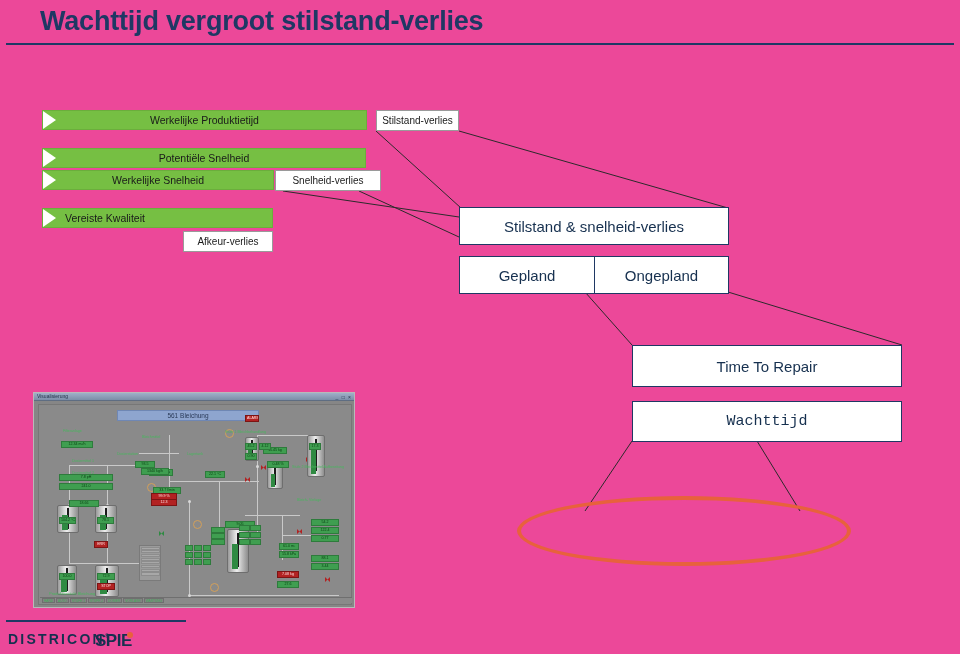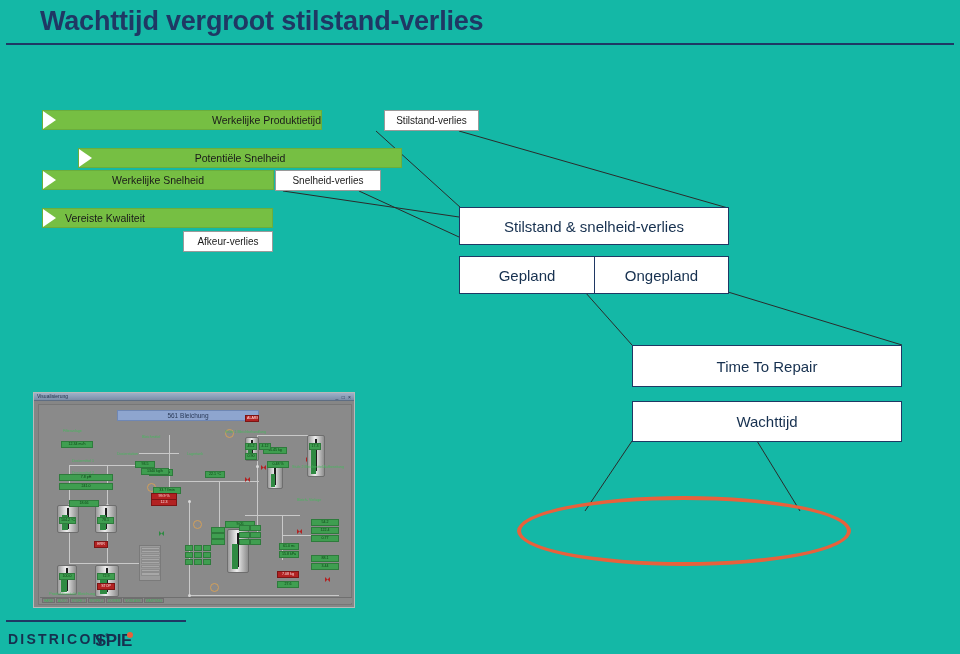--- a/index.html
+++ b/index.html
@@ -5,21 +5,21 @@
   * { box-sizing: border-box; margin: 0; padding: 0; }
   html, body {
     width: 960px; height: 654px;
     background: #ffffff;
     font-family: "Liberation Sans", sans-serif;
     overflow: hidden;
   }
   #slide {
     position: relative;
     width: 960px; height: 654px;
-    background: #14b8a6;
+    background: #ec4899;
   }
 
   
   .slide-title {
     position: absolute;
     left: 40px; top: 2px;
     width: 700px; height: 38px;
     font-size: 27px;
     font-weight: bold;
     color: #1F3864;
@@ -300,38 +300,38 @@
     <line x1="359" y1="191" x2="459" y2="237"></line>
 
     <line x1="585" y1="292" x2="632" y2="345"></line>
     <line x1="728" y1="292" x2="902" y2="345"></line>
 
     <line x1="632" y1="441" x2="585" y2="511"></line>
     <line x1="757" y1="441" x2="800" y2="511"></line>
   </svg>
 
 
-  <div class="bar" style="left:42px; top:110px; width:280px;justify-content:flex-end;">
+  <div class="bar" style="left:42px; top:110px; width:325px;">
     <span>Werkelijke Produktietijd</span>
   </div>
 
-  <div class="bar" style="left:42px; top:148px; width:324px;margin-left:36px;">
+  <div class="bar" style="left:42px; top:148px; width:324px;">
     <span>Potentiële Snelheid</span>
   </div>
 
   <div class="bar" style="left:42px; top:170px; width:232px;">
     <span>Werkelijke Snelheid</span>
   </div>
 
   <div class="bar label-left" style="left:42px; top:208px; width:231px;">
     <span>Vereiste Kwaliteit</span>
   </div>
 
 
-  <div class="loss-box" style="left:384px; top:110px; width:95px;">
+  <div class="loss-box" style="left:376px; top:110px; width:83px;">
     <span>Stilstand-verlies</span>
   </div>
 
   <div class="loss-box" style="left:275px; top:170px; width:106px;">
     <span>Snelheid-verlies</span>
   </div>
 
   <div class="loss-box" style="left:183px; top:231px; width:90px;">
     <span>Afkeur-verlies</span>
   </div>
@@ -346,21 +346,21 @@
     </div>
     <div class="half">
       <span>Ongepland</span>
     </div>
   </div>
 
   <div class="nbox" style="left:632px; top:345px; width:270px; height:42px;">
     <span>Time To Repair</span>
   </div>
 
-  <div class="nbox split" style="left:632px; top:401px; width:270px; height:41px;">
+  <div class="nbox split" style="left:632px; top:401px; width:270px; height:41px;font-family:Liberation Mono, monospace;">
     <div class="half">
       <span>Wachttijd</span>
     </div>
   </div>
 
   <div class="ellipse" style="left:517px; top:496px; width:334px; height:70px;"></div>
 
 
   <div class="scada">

──────────────────────────────

(PROBLEM TO WORK ON)
From the material above, copy out every line bearing the string "Werkelijke".

(RESULT)
     <span>Werkelijke Produktietijd</span>
     <span>Werkelijke Snelheid</span>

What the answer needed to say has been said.